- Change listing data
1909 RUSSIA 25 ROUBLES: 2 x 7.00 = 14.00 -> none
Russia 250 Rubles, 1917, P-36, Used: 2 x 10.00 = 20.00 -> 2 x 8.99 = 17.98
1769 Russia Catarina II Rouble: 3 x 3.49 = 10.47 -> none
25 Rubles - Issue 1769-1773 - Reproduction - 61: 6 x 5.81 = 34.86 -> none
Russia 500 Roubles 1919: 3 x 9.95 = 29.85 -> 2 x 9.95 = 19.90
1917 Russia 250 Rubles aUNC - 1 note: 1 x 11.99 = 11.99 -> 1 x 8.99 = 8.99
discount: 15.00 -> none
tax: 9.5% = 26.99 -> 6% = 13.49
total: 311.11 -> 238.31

* * *

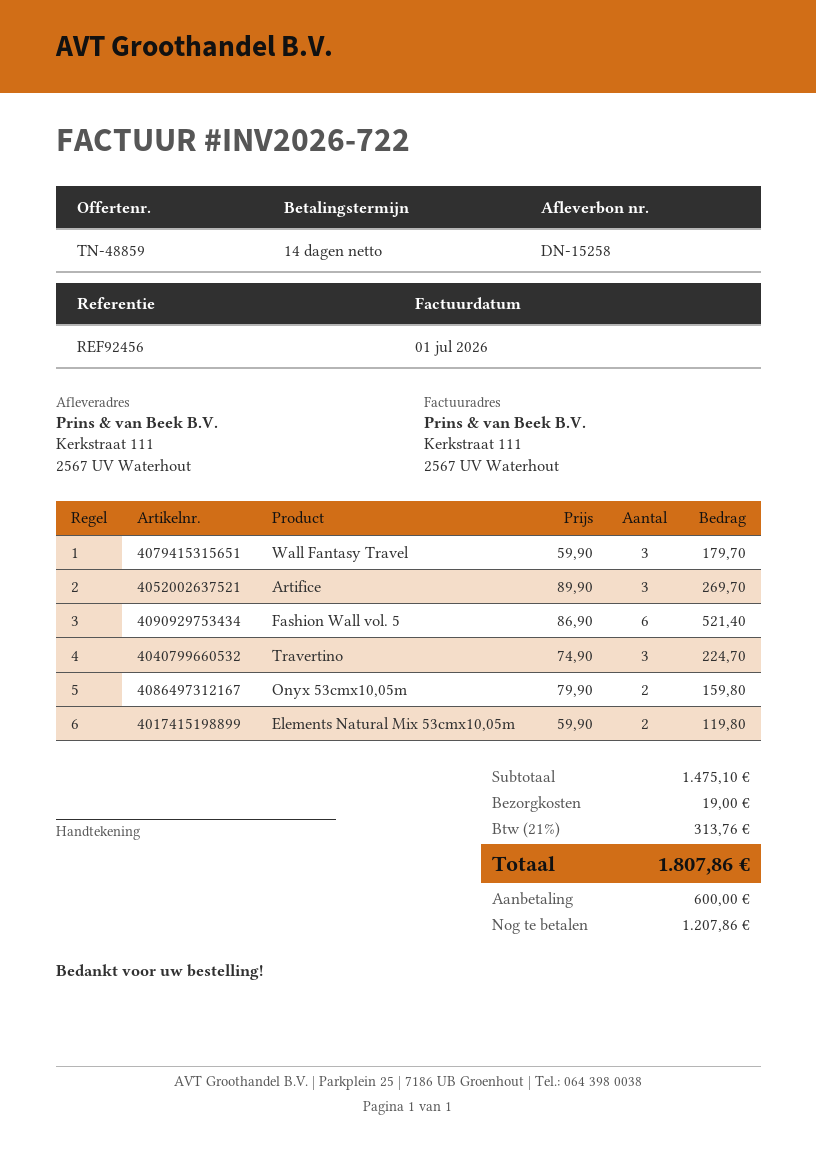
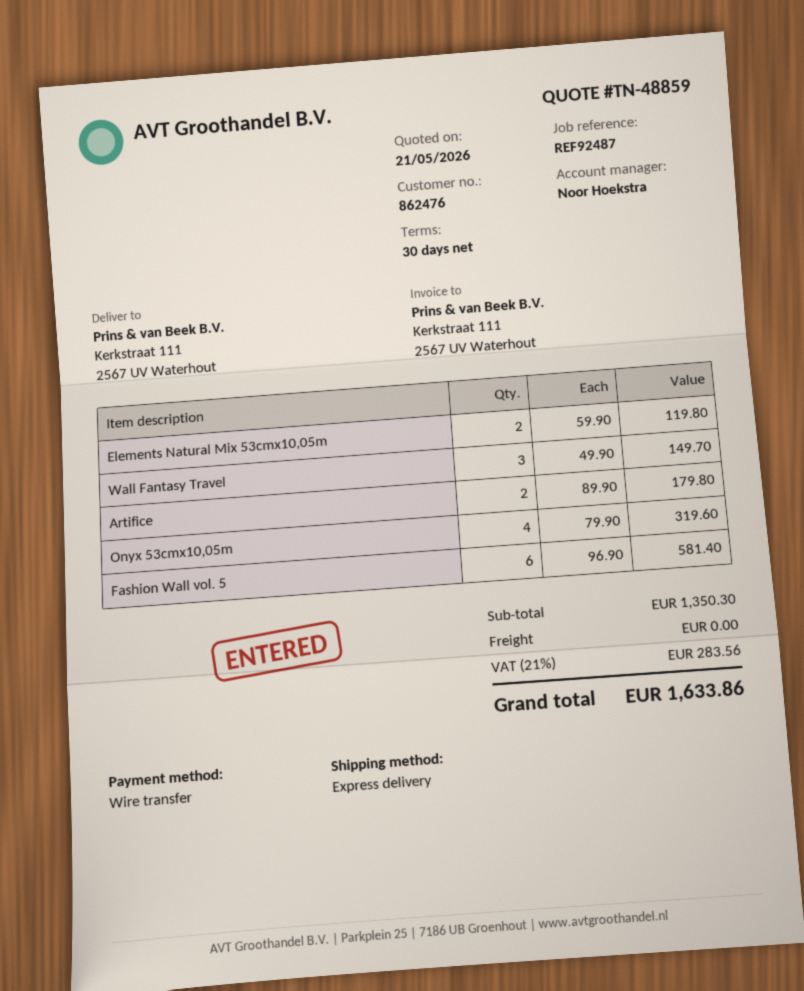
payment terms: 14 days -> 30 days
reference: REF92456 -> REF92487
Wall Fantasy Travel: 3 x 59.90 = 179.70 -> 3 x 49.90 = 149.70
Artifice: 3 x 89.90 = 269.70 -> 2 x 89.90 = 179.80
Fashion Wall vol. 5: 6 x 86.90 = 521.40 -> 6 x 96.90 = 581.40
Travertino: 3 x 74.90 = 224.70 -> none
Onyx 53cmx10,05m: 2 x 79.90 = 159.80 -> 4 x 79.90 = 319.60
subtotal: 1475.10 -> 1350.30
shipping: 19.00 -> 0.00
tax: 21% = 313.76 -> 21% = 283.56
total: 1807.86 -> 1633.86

- Exercise requirements
Count up the lines in the entries that hold "Rubles", and respond with that count and no other text.

- Response
3